きょろきょろと辺りを見渡すと、ブランはごろんと寝ころんで、お腹を上にしていた。そのお腹を、ザックさんが、「よしよし」と撫でている。
「おい、この犬、名前はなんて言うんだ?」
「ブラン、です」
「そうか。おい、ブラン。これからよろしくな」
ザックさんがそう言うと、ブランがくぅーん、と甘えるように鳴いた。
「え、家族以外に、そんな甘えた声を出すなんて……」
僕が驚いていると、ザックさんがにやりと笑った。
「犬は縦社会、強い者がリーダーになって、弱い者が下につく。ブランは、自分が下だってわかってんのさ」
「えっと、じゃあ、ザックさんは、ブランより強いってこと?」
「あったりまえだ。俺は狼族。
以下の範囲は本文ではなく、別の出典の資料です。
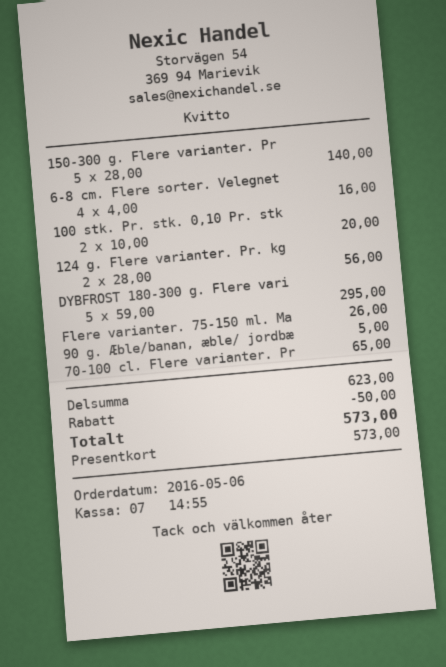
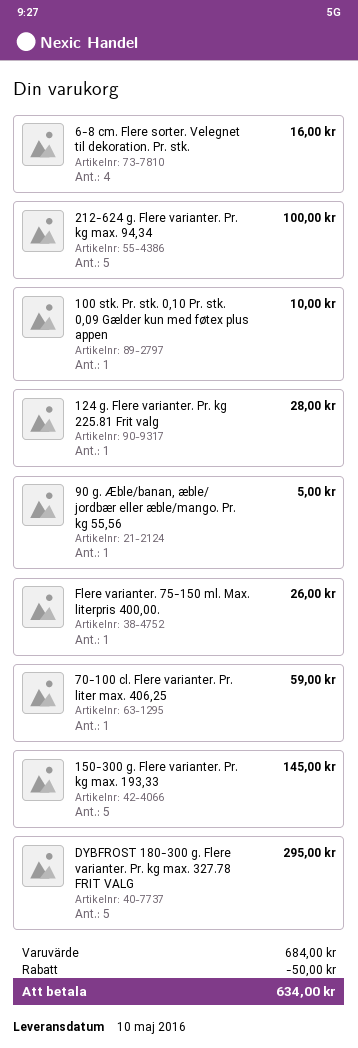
150-300 g. Flere varianter. Pr: 5 for 140.00 -> 5 for 145.00
100 stk. Pr. stk. 0,10 Pr. stk: 2 for 20.00 -> 1 for 10.00
124 g. Flere varianter. Pr. kg: 2 for 56.00 -> 1 for 28.00
70-100 cl. Flere varianter. Pr: 1 for 65.00 -> 1 for 59.00
212-624 g. Flere varianter. Pr. kg max. 94,34: none -> 5 for 100.00
subtotal: 623.00 -> 684.00
total: 573.00 -> 634.00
あの魔王軍の兵士でさえビビる、勇猛果敢な一族なんだ」
ザックさんは右腕を曲げて、大きな力こぶを誇らしげに作った。
◇◇◇
「へえ……それが、ザックさんとユリウスさんの出会いだったんですね」
夕飯を食べ終えた拓海とザックの二人は、台所で食後のお茶を飲んでいた。
熱を出して寝込んでいるユリウスを見舞うこともできず、元気がない拓海の気分転換になればと、ザックが二人の出会いをかいつまんで話したのだ。
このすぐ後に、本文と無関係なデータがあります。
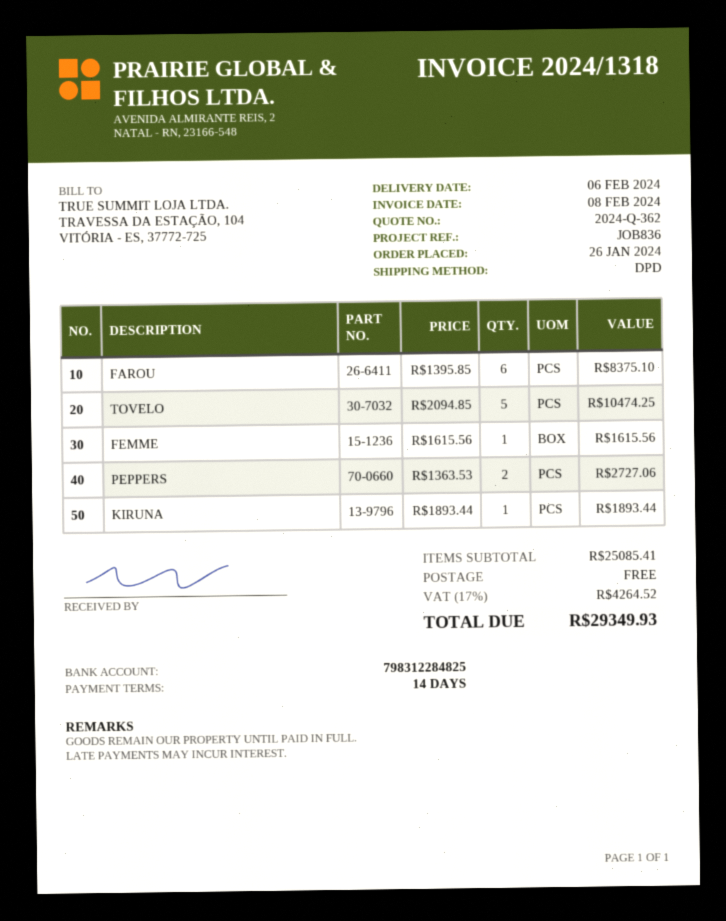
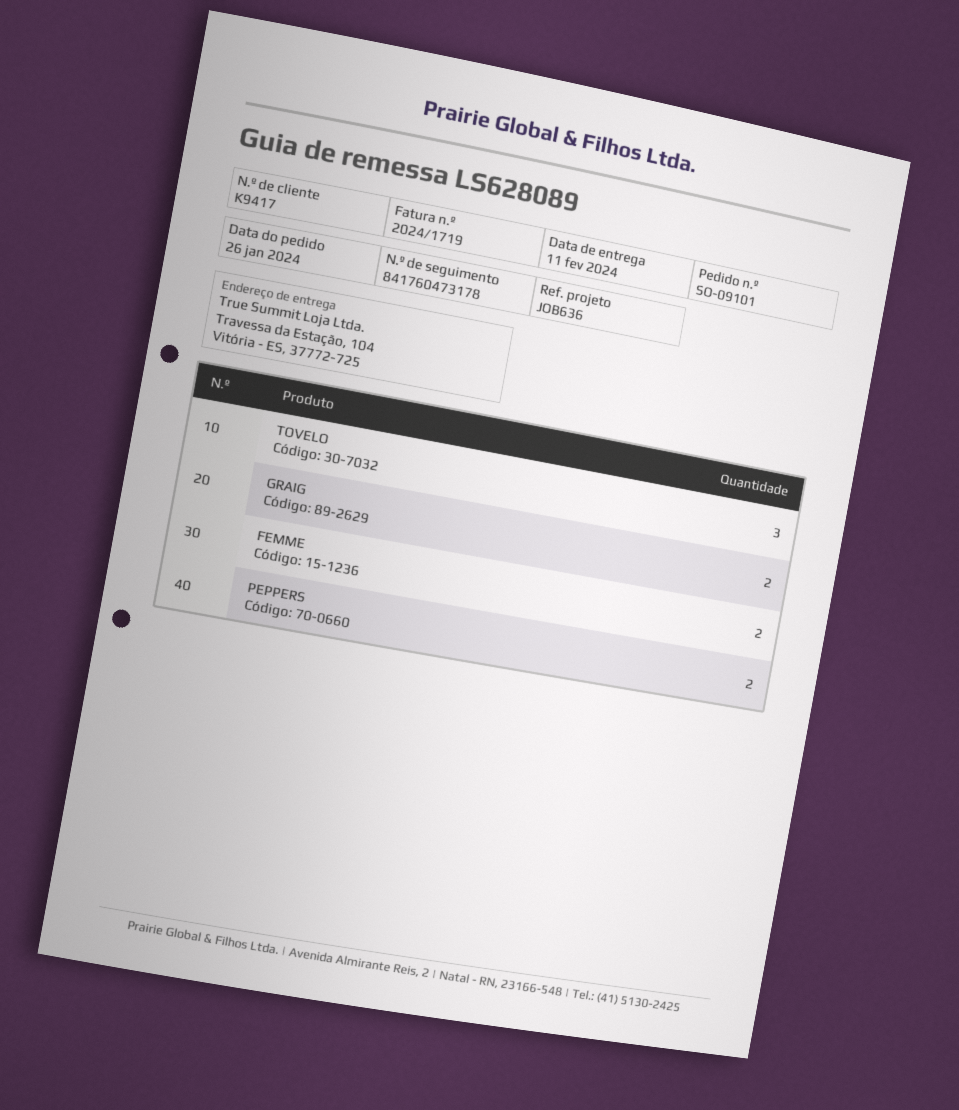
delivery date: 2024-02-06 -> 2024-02-11
invoice number: 2024/1318 -> 2024/1719
reference: JOB836 -> JOB636
FAROU: 6 -> none
TOVELO: 5 -> 3
FEMME: 1 -> 2
KIRUNA: 1 -> none
GRAIG: none -> 2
「恥ずかしながら、当時の俺は、世間知らずでいきってたガキだったんです……」
大きな背中を丸めて小さくなるザックに、拓海はふっと笑みをこぼした。
「ザックさんにも、思い出したら赤面ものの思い出があるんですね」
「もちろんです……」
「そうだ、ザックさん。これをユリウスさんに、渡してもらえますか? 手紙は読むのが大変だろうから、絵を描いたんです」
拓海が一枚の紙を差し出した。
「俺も見ていいですか?」
「はい、どうぞ。庭の芍薬がきれいに咲いていたから、ユリウスさんにも見てほしくて」
そこには、ふんわりと丸く大きな花が描かれていた。薄桃色の愛らしい芍薬が、色鉛筆とは思えないほどリアルに描かれている。それはまるで、静かな庭の一瞬を一枚の紙に切り取ったようだった。
「うっわ! すごい。拓海様、上手です。剣術以外にもこんな才能があるなんて、びっくりです」
普段からよいしょ精神が旺盛なザックだが、今度ばかりは本気で感心しているようだった。拓海は恥ずかしそうに笑った。
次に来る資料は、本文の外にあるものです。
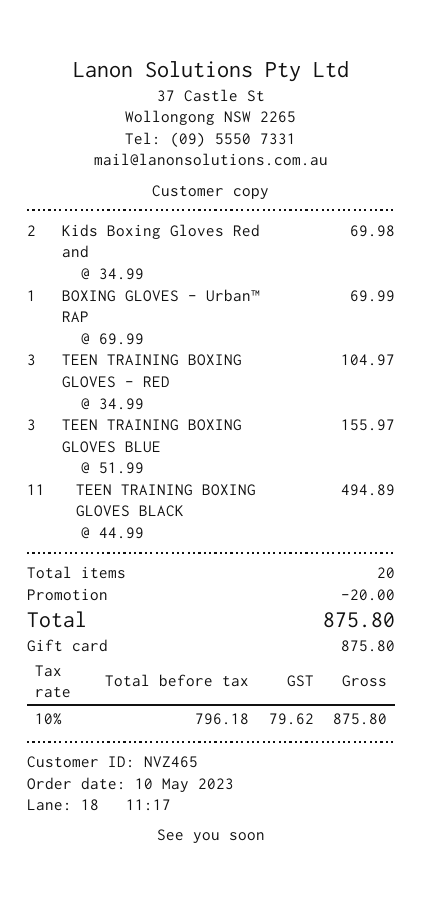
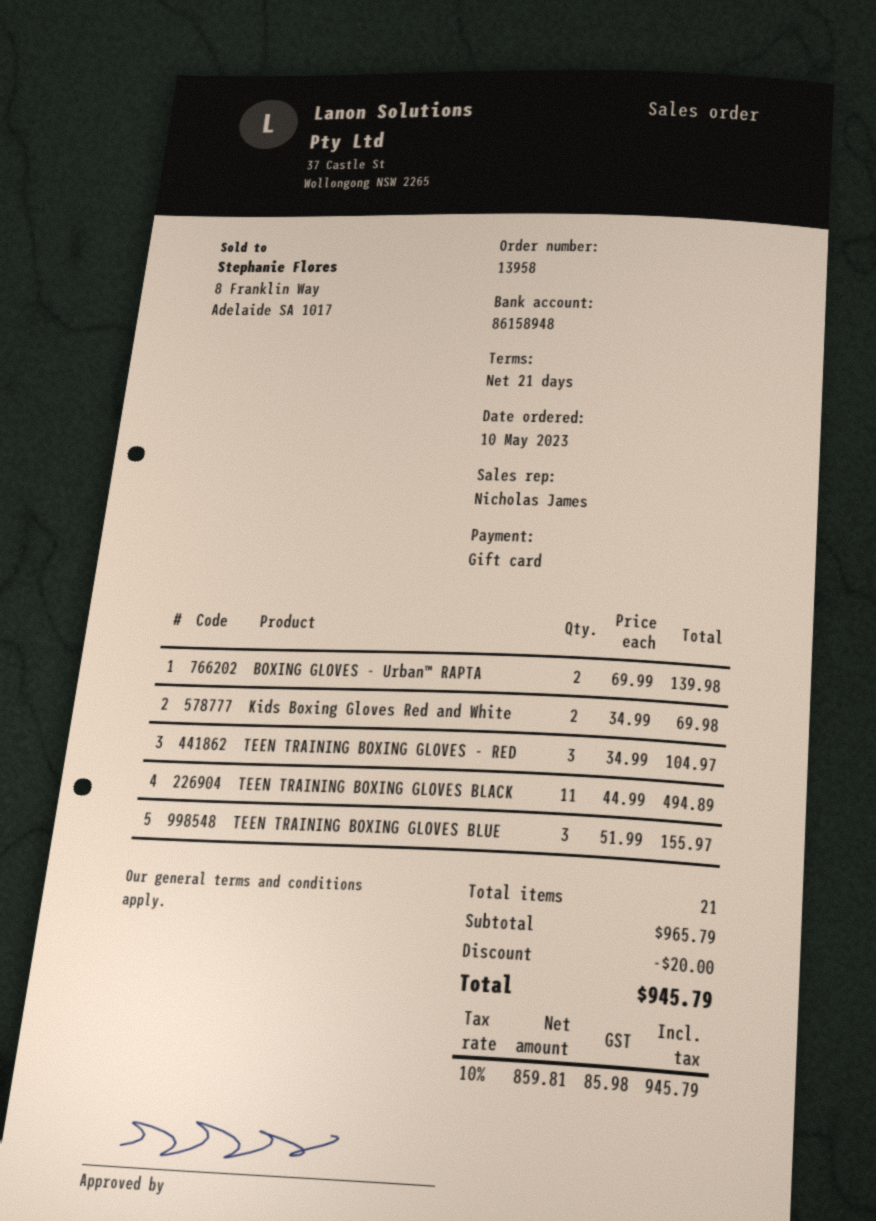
BOXING GLOVES - Urban™ RAP: 1 x 69.99 = 69.99 -> 2 x 69.99 = 139.98
total quantity: 20 -> 21
net: 796.18 -> 859.81
tax: 10% = 79.62 -> 10% = 85.98
total: 875.80 -> 945.79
「実は、絵画教室に通っていたことがあるんです。玄関に飾っていた置物があまりにも下手で、悔しいって言ったら、とりあえず絵を習ってみればって勧められて。それで、しばらく通ったんです」
「へえ。だからこんなに上手なんですね。あれ、じゃあ、中学の部活動は、美術じゃなくてよかったんですか?」
ザックの問いに、拓海がわかりやすくあたふたし始めた。
「あ、あの、僕も美術部がいいかなあ、とは思ったんです。でも、他のことを経験するのもありだと思い直しまして、その、まあ……」
その挙動不審ぶりに、これは間違いなく杉咲先輩目当てだなと、ザックはぴんときた。
まったく、微笑ましい。そう思いながら、ザックはずばりと聞く。
「拓海様と杉咲先輩の出会いって、どういうものだったんですか?」
「え! 急に、なんでそんなことを聞くんですか」
「えー、俺もさっき、ユリウス様との恥ずかしい出会いを話したんですから、拓海様のも聞いてみたいです」
ザックが、にやにやしながら尋ねてくる。拓海は、うっと詰まりながらも、少しずつ当時の様子を話し出した。